In the records below, the line that contains "font-size: 17px ->" marks the start. Copy it and each line after it through the end, exactly, without pictures.
### Supplied data
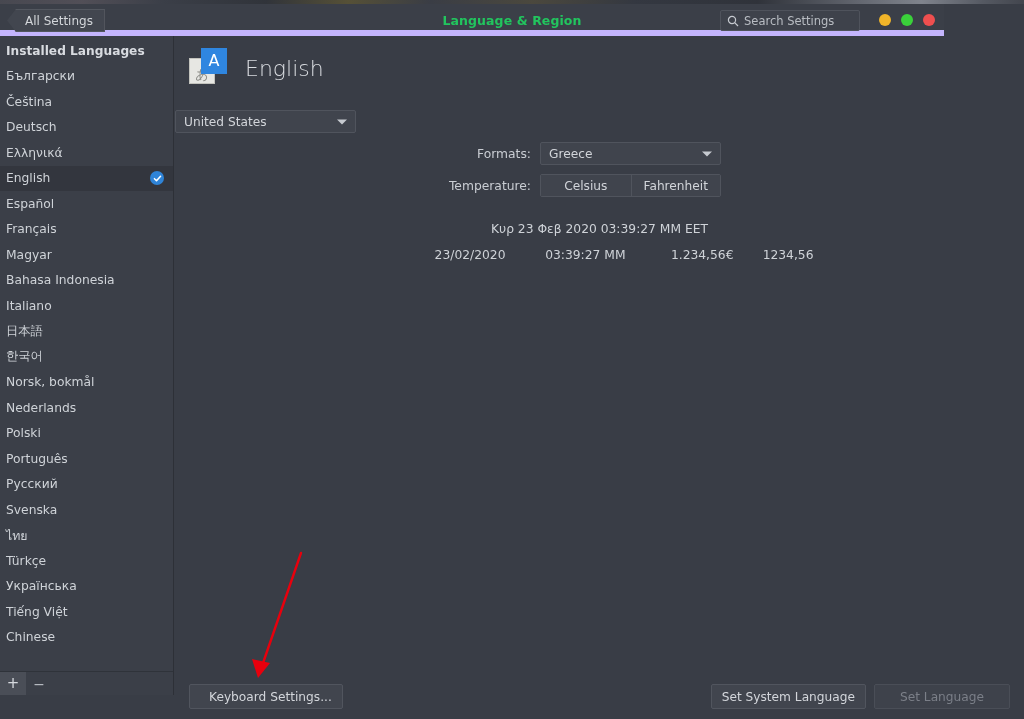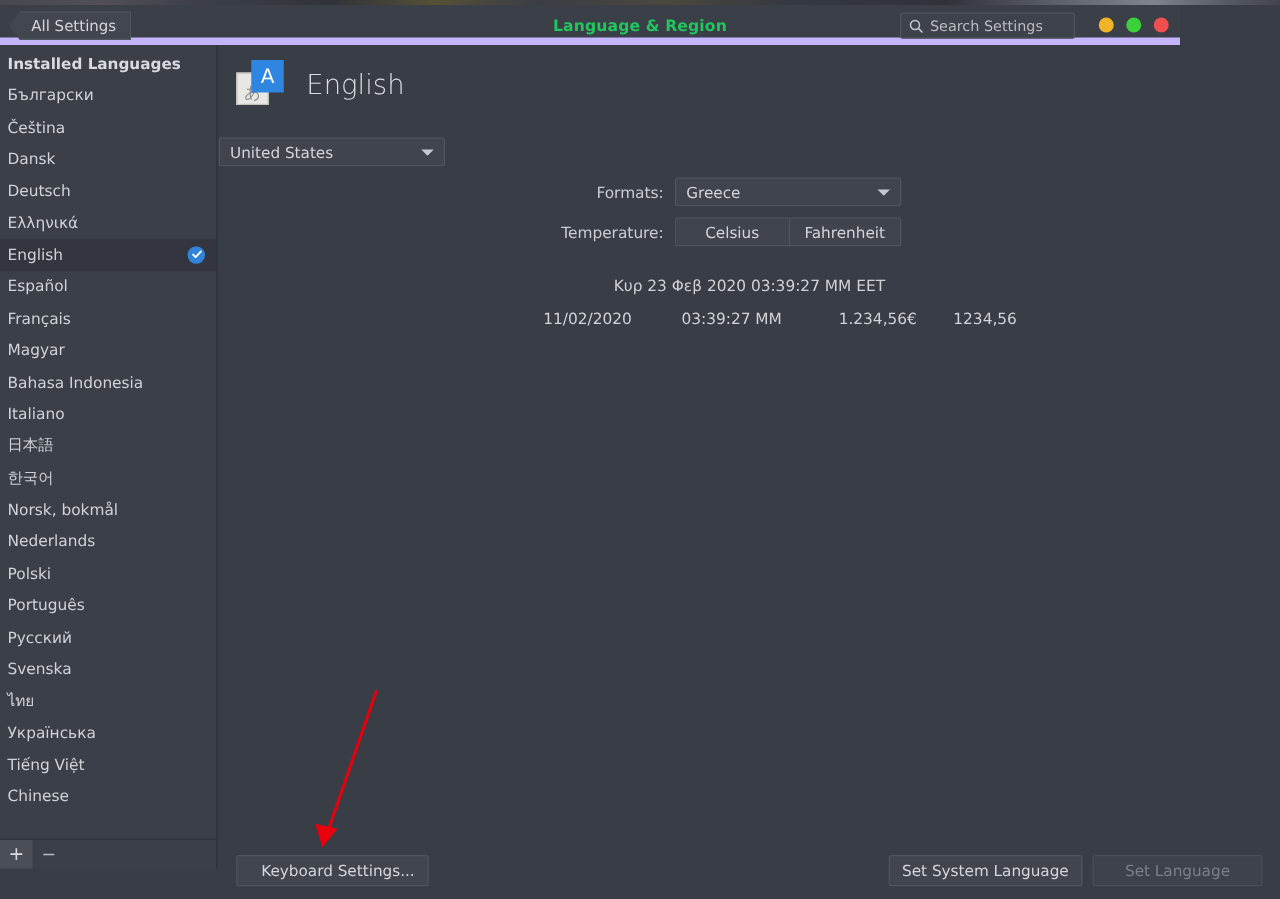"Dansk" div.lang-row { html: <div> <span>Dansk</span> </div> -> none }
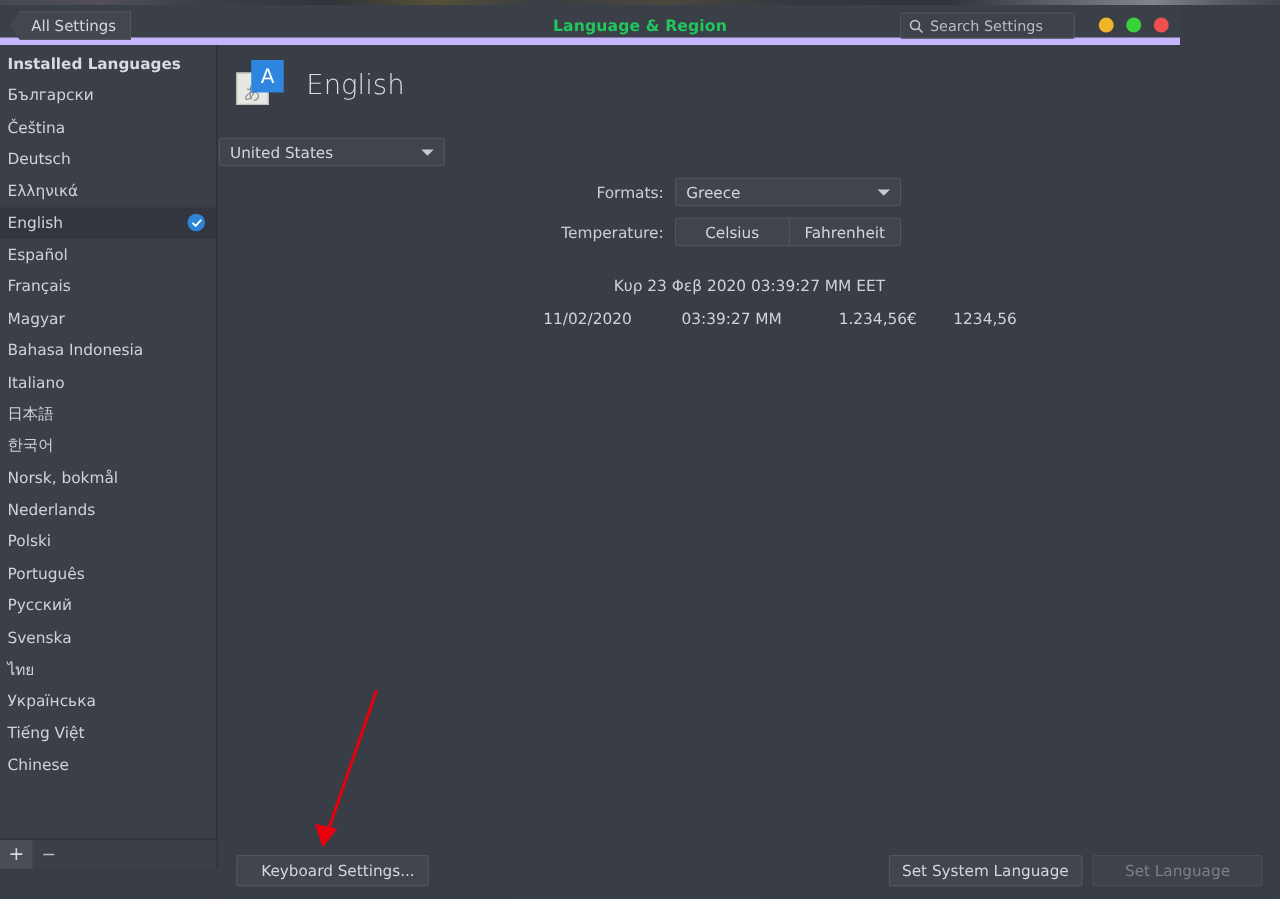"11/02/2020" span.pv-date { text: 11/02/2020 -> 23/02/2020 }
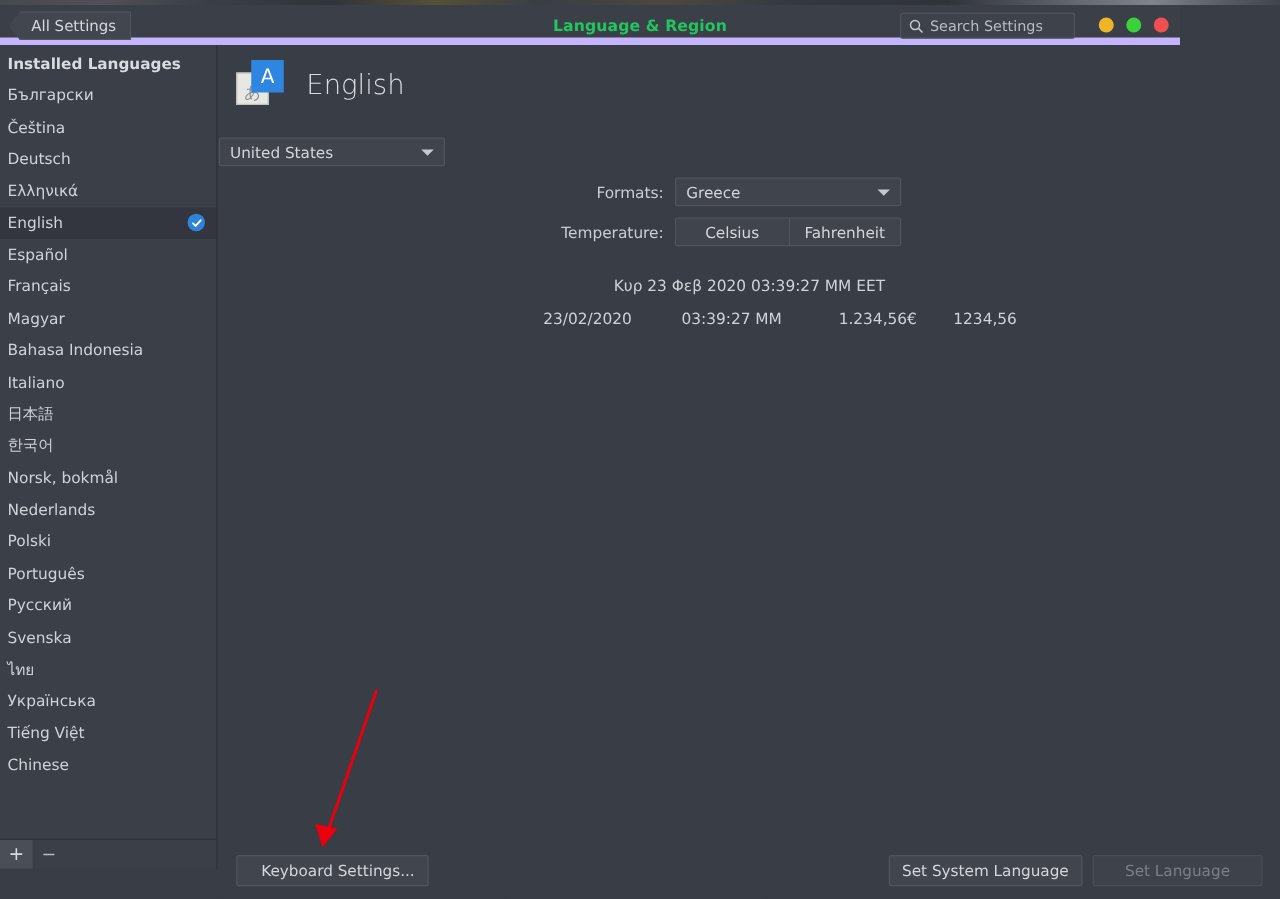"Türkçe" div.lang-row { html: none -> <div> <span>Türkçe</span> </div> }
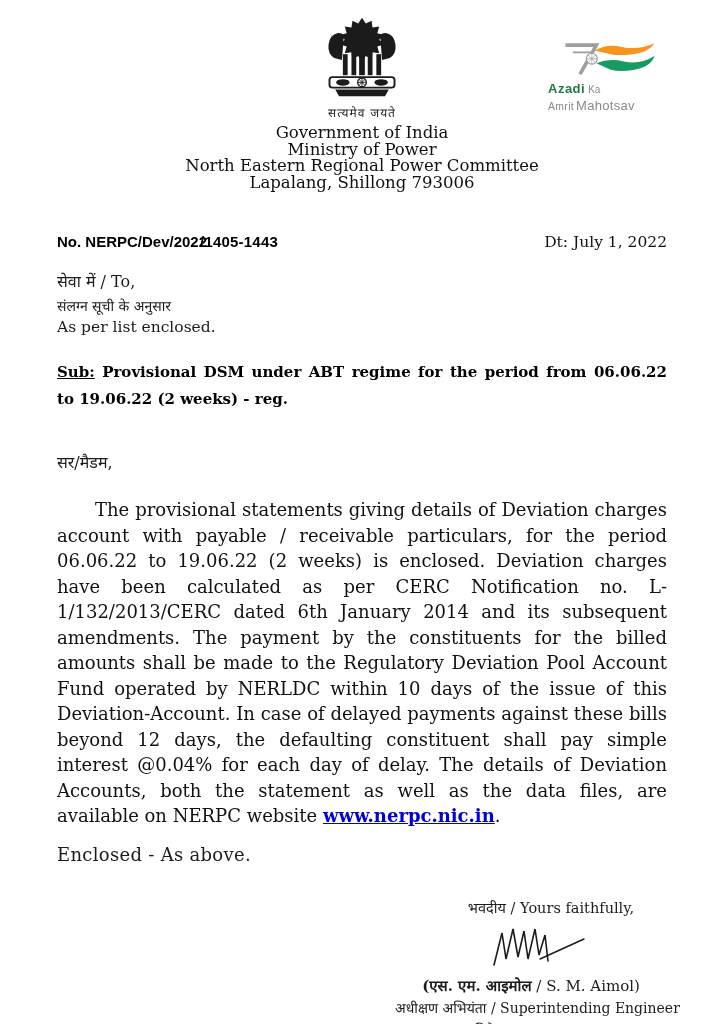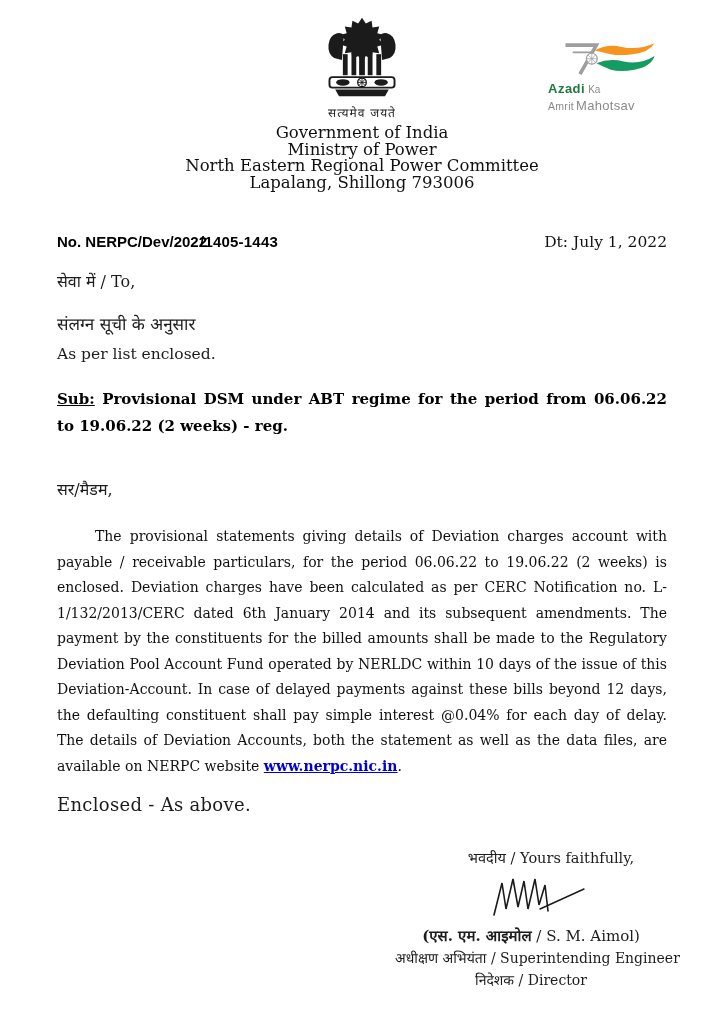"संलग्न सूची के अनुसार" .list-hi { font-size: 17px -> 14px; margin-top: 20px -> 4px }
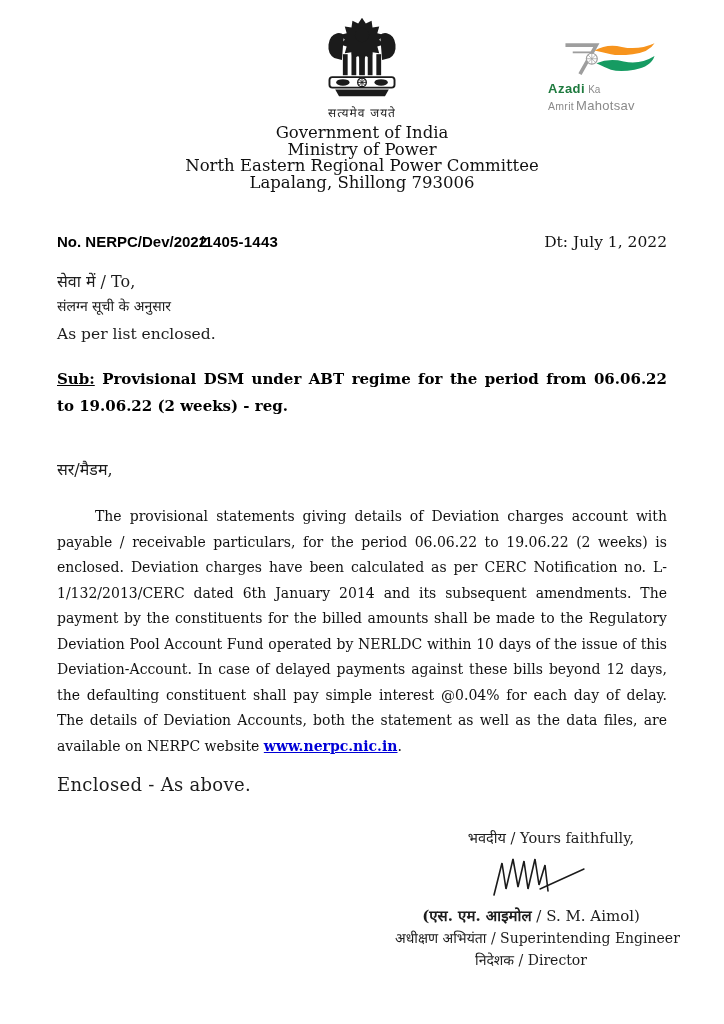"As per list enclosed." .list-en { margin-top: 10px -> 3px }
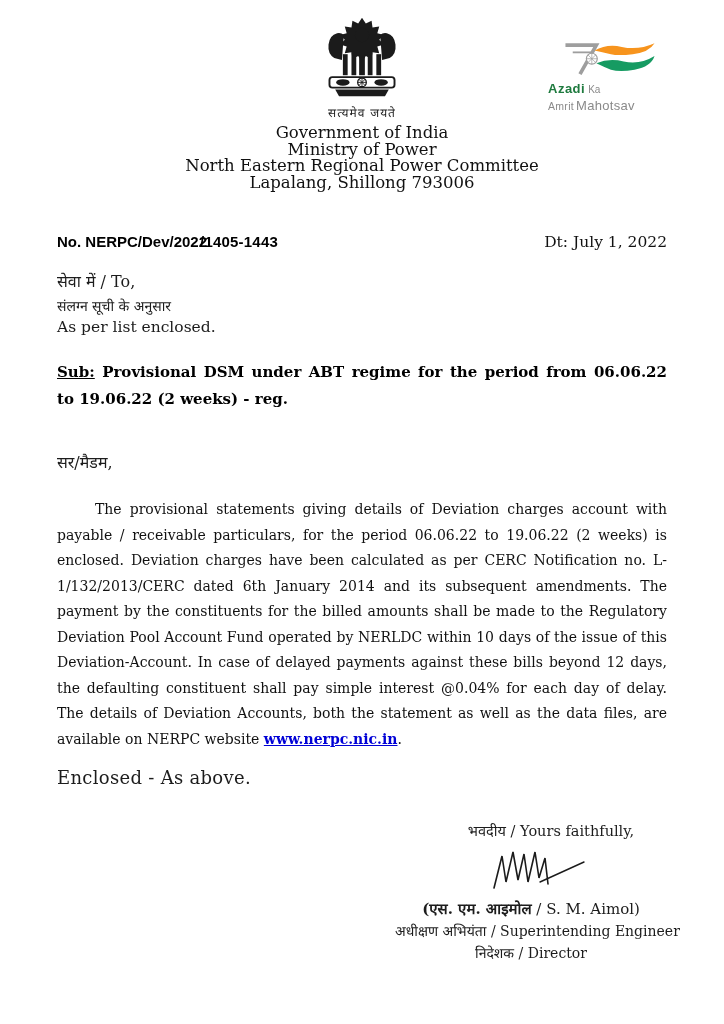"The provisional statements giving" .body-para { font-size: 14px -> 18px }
######
Answer box.
"संलग्न सूची के अनुसार" .list-hi { font-size: 17px -> 14px; margin-top: 20px -> 4px }
"As per list enclosed." .list-en { margin-top: 10px -> 3px }
"The provisional statements giving" .body-para { font-size: 14px -> 18px }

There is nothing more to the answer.